Task instructions — Every record, apart from its pictures, should be repeated exactly.

##### Data shown

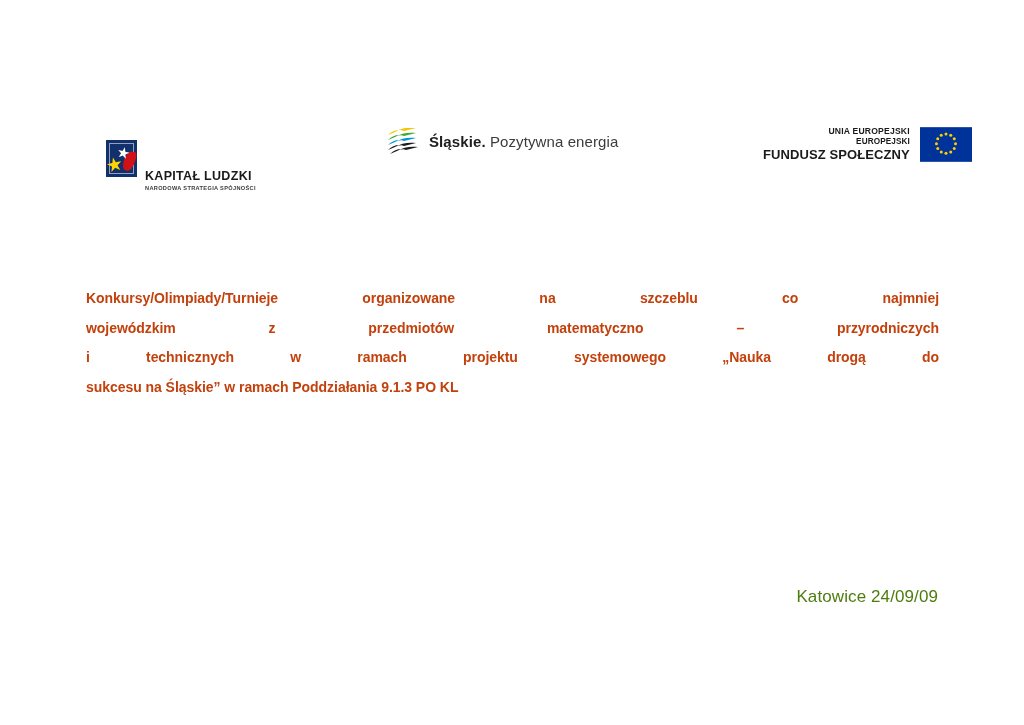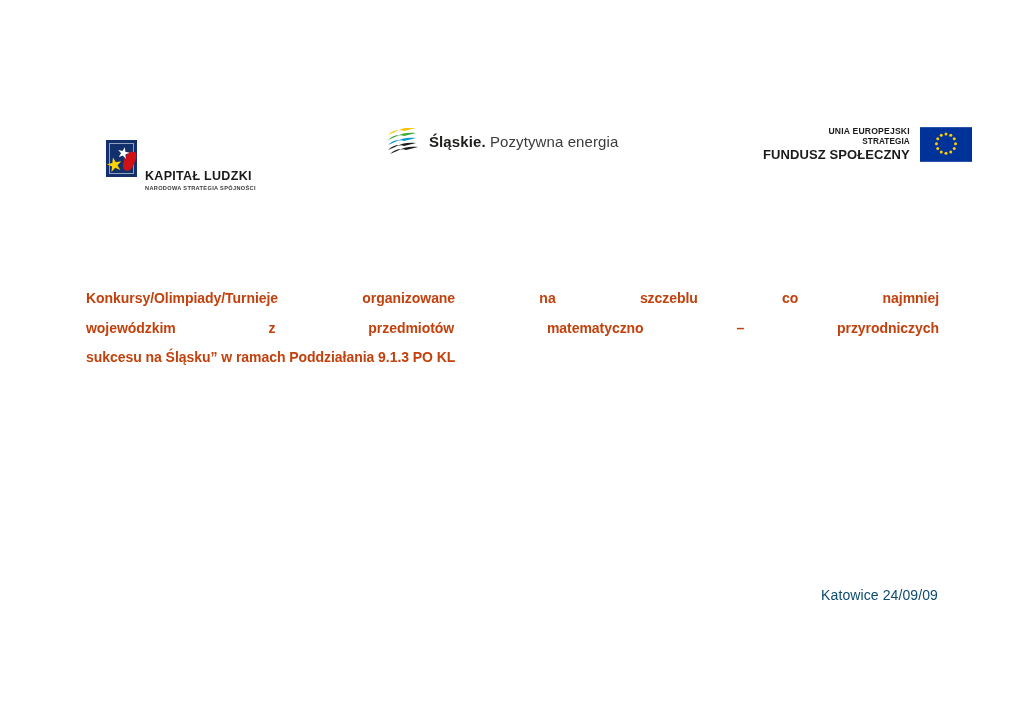--- a/index.html
+++ b/index.html
@@ -233,7 +233,7 @@
     <div class="eu-logo">
       <div class="eu-text">
         <div class="eu-l1">UNIA EUROPEJSKI</div>
-        <div class="eu-l2">STRATEGIA</div>
+        <div class="eu-l2">EUROPEJSKI</div>
         <div class="eu-l3">FUNDUSZ SPOŁECZNY</div>
       </div>
       <svg class="eu-flag" viewBox="0 0 90 60">

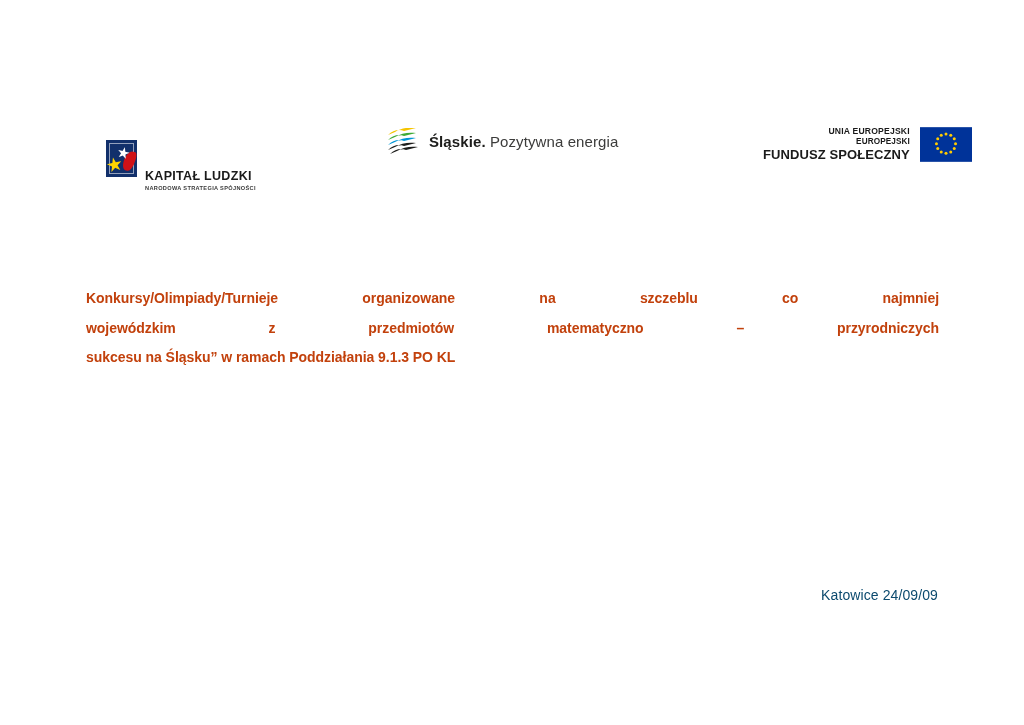--- a/index.html
+++ b/index.html
@@ -260,6 +260,7 @@
   <div class="title-block">
     <span class="tline">Konkursy/Olimpiady/Turnieje organizowane na szczeblu co najmniej</span>
     <span class="tline">wojewódzkim z przedmiotów matematyczno – przyrodniczych</span>
+    <span class="tline">i technicznych w  ramach projektu systemowego „Nauka drogą do</span>
     <span class="tline tline-last">sukcesu na Śląsku” w ramach Poddziałania 9.1.3 PO KL</span>
   </div>
 

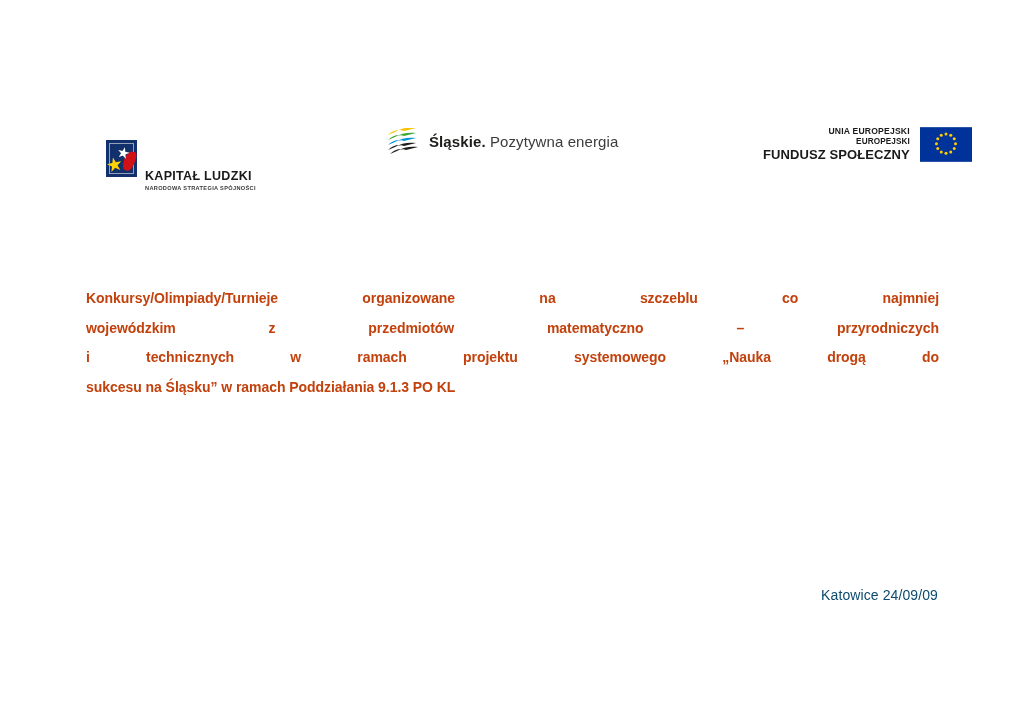--- a/index.html
+++ b/index.html
@@ -261,7 +261,7 @@
     <span class="tline">Konkursy/Olimpiady/Turnieje organizowane na szczeblu co najmniej</span>
     <span class="tline">wojewódzkim z przedmiotów matematyczno – przyrodniczych</span>
     <span class="tline">i technicznych w  ramach projektu systemowego „Nauka drogą do</span>
-    <span class="tline tline-last">sukcesu na Śląsku” w ramach Poddziałania 9.1.3 PO KL</span>
+    <span class="tline tline-last">sukcesu na Śląskie” w ramach Poddziałania 9.1.3 PO KL</span>
   </div>
 
   <div class="footer-date">Katowice 24/09/09</div>

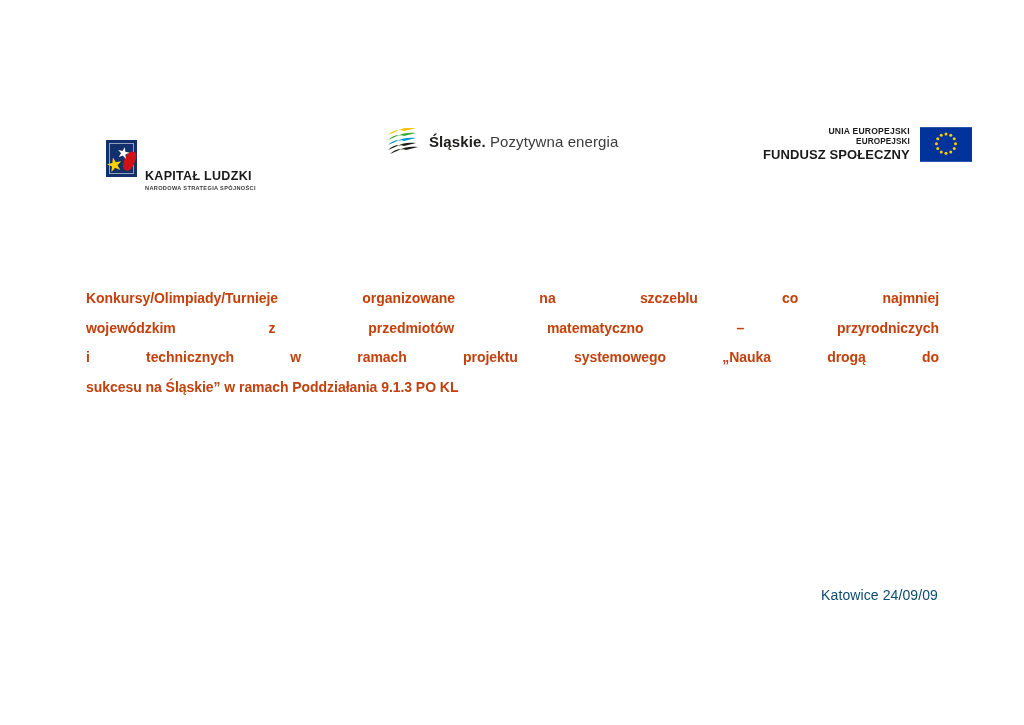--- a/index.html
+++ b/index.html
@@ -191,9 +191,9 @@
     top: 587px;
     width: 938px;
     text-align: right;
-    font-size: 14px;
+    font-size: 17px;
     font-weight: normal;
-    color: #0c4a6e;
+    color: #4d7c0f;
     letter-spacing: 0.1px;
   }
 </style>

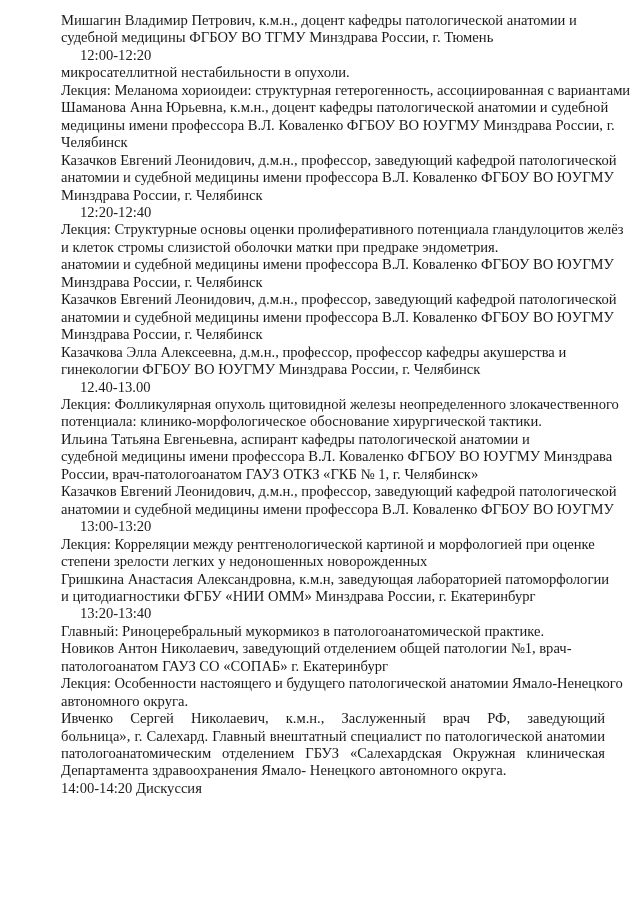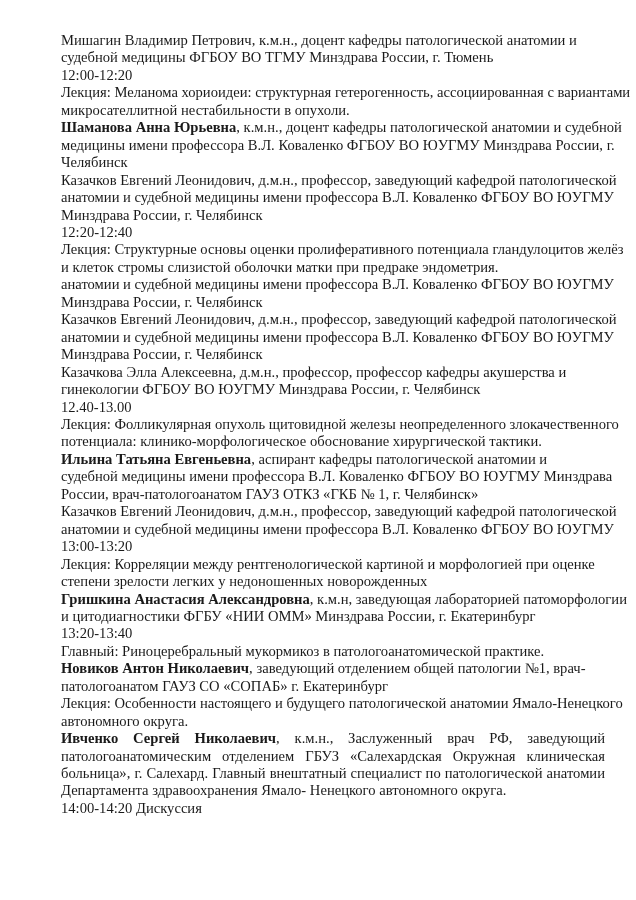--- a/index.html
+++ b/index.html
@@ -7,7 +7,7 @@
     .page {
       position: absolute;
       left: 61px;
-      top: 32px;
+      top: 12px;
       width: 544px;
       font-family: "Liberation Serif", "DejaVu Serif", serif;
       font-size: 14.6px;

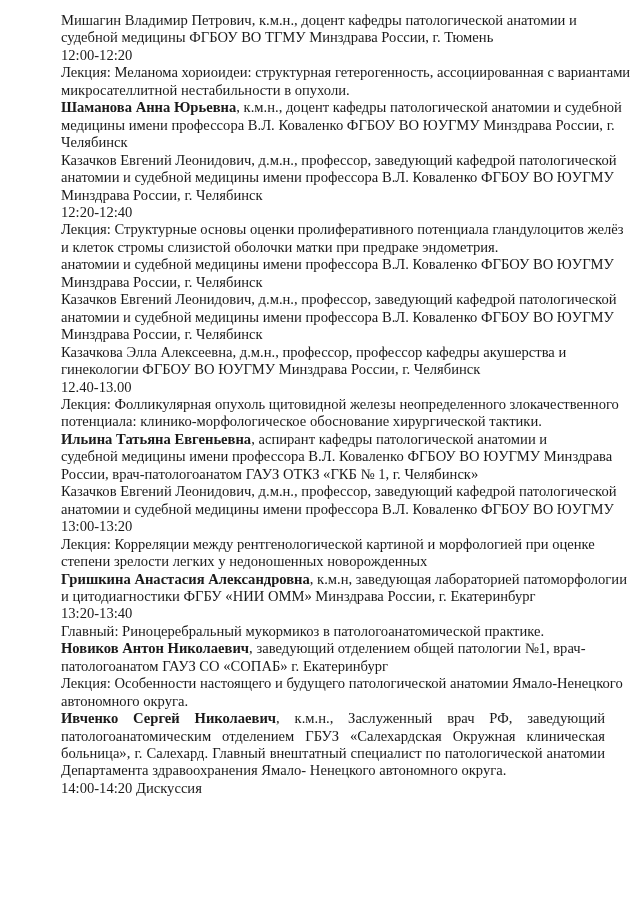--- a/index.html
+++ b/index.html
@@ -17,7 +17,7 @@
     .line { display: block; white-space: nowrap; }
     .just { display: block; text-align: justify; text-align-last: justify; white-space: normal; }
     b, .bold { font-weight: bold; }
-    .time { display: block; }
+    .time { display: block; margin-left: 19px; }
   </style>
 </head>
 <body>

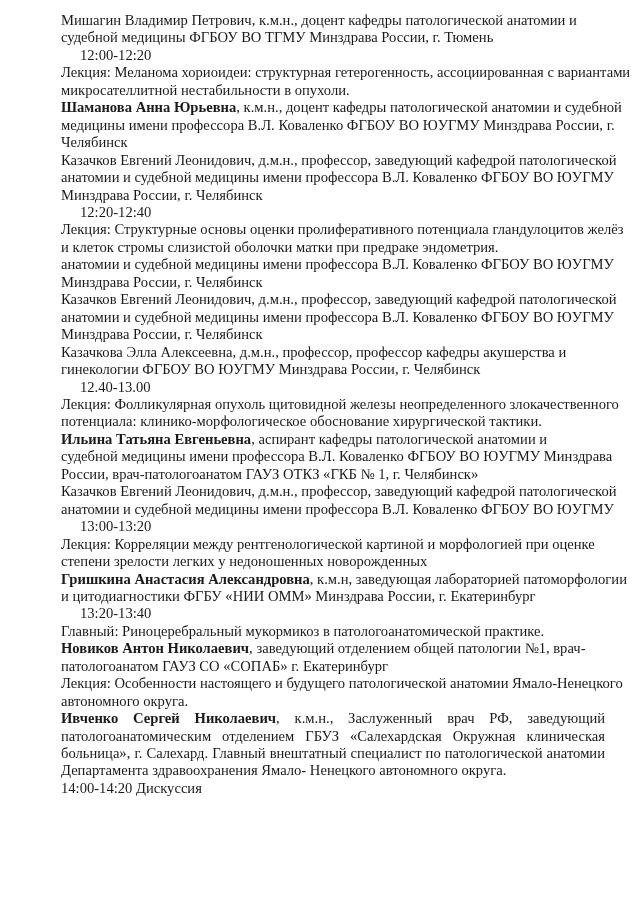--- a/index.html
+++ b/index.html
@@ -31,8 +31,8 @@
 
   <div>
     <span class="time">12:00-12:20</span>
+    <span class="line">микросателлитной нестабильности в опухоли.</span>
     <span class="line">Лекция: Меланома хориоидеи: структурная гетерогенность, ассоциированная с вариантами</span>
-    <span class="line">микросателлитной нестабильности в опухоли.</span>
     <div>
       <span class="line"><b>Шаманова Анна Юрьевна</b><span>, к.м.н., доцент кафедры патологической анатомии и судебной</span></span>
       <span class="line">медицины имени профессора В.Л. Коваленко ФГБОУ ВО ЮУГМУ Минздрава России, г.</span>

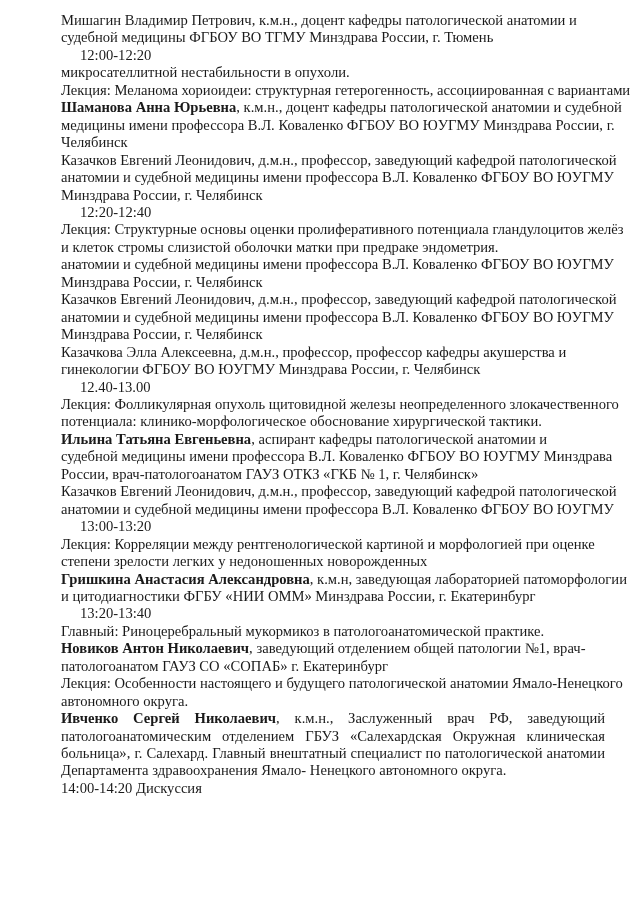--- a/index.html
+++ b/index.html
@@ -16,7 +16,7 @@
     }
     .line { display: block; white-space: nowrap; }
     .just { display: block; text-align: justify; text-align-last: justify; white-space: normal; }
-    b, .bold { font-weight: bold; }
+    b, .bold { font-weight: normal; }
     .time { display: block; margin-left: 19px; }
   </style>
 </head>

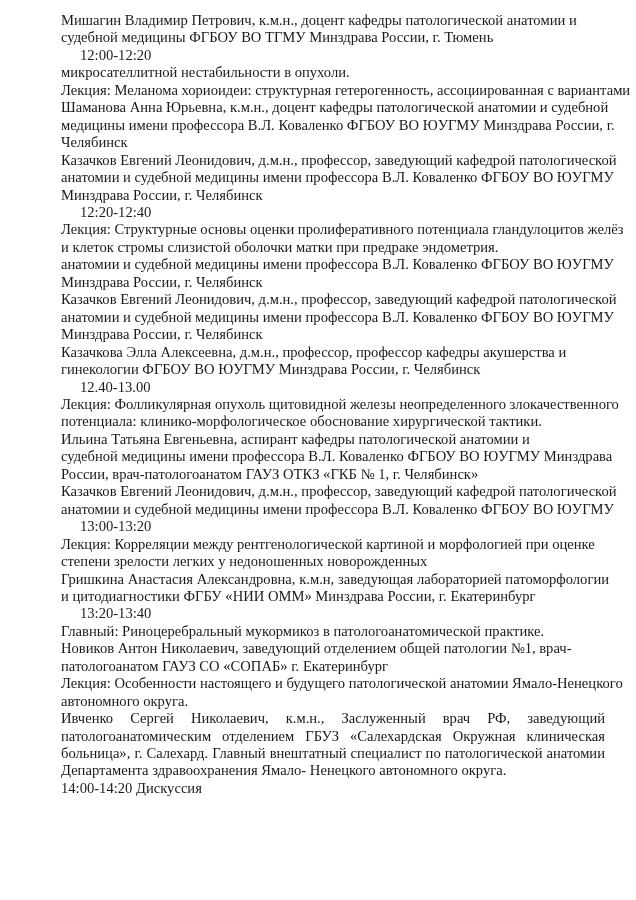--- a/index.html
+++ b/index.html
@@ -103,8 +103,8 @@
     <span class="line">автономного округа.</span>
     <div>
       <span class="just"><b>Ивченко Сергей Николаевич</b><span>, к.м.н., Заслуженный врач РФ, заведующий</span></span>
+      <span class="just">больница», г. Салехард. Главный внештатный специалист по патологической анатомии</span>
       <span class="just">патологоанатомическим отделением ГБУЗ «Салехардская Окружная клиническая</span>
-      <span class="just">больница», г. Салехард. Главный внештатный специалист по патологической анатомии</span>
       <span class="line">Департамента здравоохранения Ямало- Ненецкого автономного округа.</span>
     </div>
   </div>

##########

Solution to the exercise —
--- a/index.html
+++ b/index.html
@@ -233,7 +233,7 @@
     <div class="eu-logo">
       <div class="eu-text">
         <div class="eu-l1">UNIA EUROPEJSKI</div>
-        <div class="eu-l2">STRATEGIA</div>
+        <div class="eu-l2">EUROPEJSKI</div>
         <div class="eu-l3">FUNDUSZ SPOŁECZNY</div>
       </div>
       <svg class="eu-flag" viewBox="0 0 90 60">

--- a/index.html
+++ b/index.html
@@ -260,6 +260,7 @@
   <div class="title-block">
     <span class="tline">Konkursy/Olimpiady/Turnieje organizowane na szczeblu co najmniej</span>
     <span class="tline">wojewódzkim z przedmiotów matematyczno – przyrodniczych</span>
+    <span class="tline">i technicznych w  ramach projektu systemowego „Nauka drogą do</span>
     <span class="tline tline-last">sukcesu na Śląsku” w ramach Poddziałania 9.1.3 PO KL</span>
   </div>
 

--- a/index.html
+++ b/index.html
@@ -261,7 +261,7 @@
     <span class="tline">Konkursy/Olimpiady/Turnieje organizowane na szczeblu co najmniej</span>
     <span class="tline">wojewódzkim z przedmiotów matematyczno – przyrodniczych</span>
     <span class="tline">i technicznych w  ramach projektu systemowego „Nauka drogą do</span>
-    <span class="tline tline-last">sukcesu na Śląsku” w ramach Poddziałania 9.1.3 PO KL</span>
+    <span class="tline tline-last">sukcesu na Śląskie” w ramach Poddziałania 9.1.3 PO KL</span>
   </div>
 
   <div class="footer-date">Katowice 24/09/09</div>

--- a/index.html
+++ b/index.html
@@ -191,9 +191,9 @@
     top: 587px;
     width: 938px;
     text-align: right;
-    font-size: 14px;
+    font-size: 17px;
     font-weight: normal;
-    color: #0c4a6e;
+    color: #4d7c0f;
     letter-spacing: 0.1px;
   }
 </style>

--- a/index.html
+++ b/index.html
@@ -7,7 +7,7 @@
     .page {
       position: absolute;
       left: 61px;
-      top: 32px;
+      top: 12px;
       width: 544px;
       font-family: "Liberation Serif", "DejaVu Serif", serif;
       font-size: 14.6px;

--- a/index.html
+++ b/index.html
@@ -17,7 +17,7 @@
     .line { display: block; white-space: nowrap; }
     .just { display: block; text-align: justify; text-align-last: justify; white-space: normal; }
     b, .bold { font-weight: bold; }
-    .time { display: block; }
+    .time { display: block; margin-left: 19px; }
   </style>
 </head>
 <body>

--- a/index.html
+++ b/index.html
@@ -31,8 +31,8 @@
 
   <div>
     <span class="time">12:00-12:20</span>
+    <span class="line">микросателлитной нестабильности в опухоли.</span>
     <span class="line">Лекция: Меланома хориоидеи: структурная гетерогенность, ассоциированная с вариантами</span>
-    <span class="line">микросателлитной нестабильности в опухоли.</span>
     <div>
       <span class="line"><b>Шаманова Анна Юрьевна</b><span>, к.м.н., доцент кафедры патологической анатомии и судебной</span></span>
       <span class="line">медицины имени профессора В.Л. Коваленко ФГБОУ ВО ЮУГМУ Минздрава России, г.</span>

--- a/index.html
+++ b/index.html
@@ -16,7 +16,7 @@
     }
     .line { display: block; white-space: nowrap; }
     .just { display: block; text-align: justify; text-align-last: justify; white-space: normal; }
-    b, .bold { font-weight: bold; }
+    b, .bold { font-weight: normal; }
     .time { display: block; margin-left: 19px; }
   </style>
 </head>

--- a/index.html
+++ b/index.html
@@ -103,8 +103,8 @@
     <span class="line">автономного округа.</span>
     <div>
       <span class="just"><b>Ивченко Сергей Николаевич</b><span>, к.м.н., Заслуженный врач РФ, заведующий</span></span>
+      <span class="just">больница», г. Салехард. Главный внештатный специалист по патологической анатомии</span>
       <span class="just">патологоанатомическим отделением ГБУЗ «Салехардская Окружная клиническая</span>
-      <span class="just">больница», г. Салехард. Главный внештатный специалист по патологической анатомии</span>
       <span class="line">Департамента здравоохранения Ямало- Ненецкого автономного округа.</span>
     </div>
   </div>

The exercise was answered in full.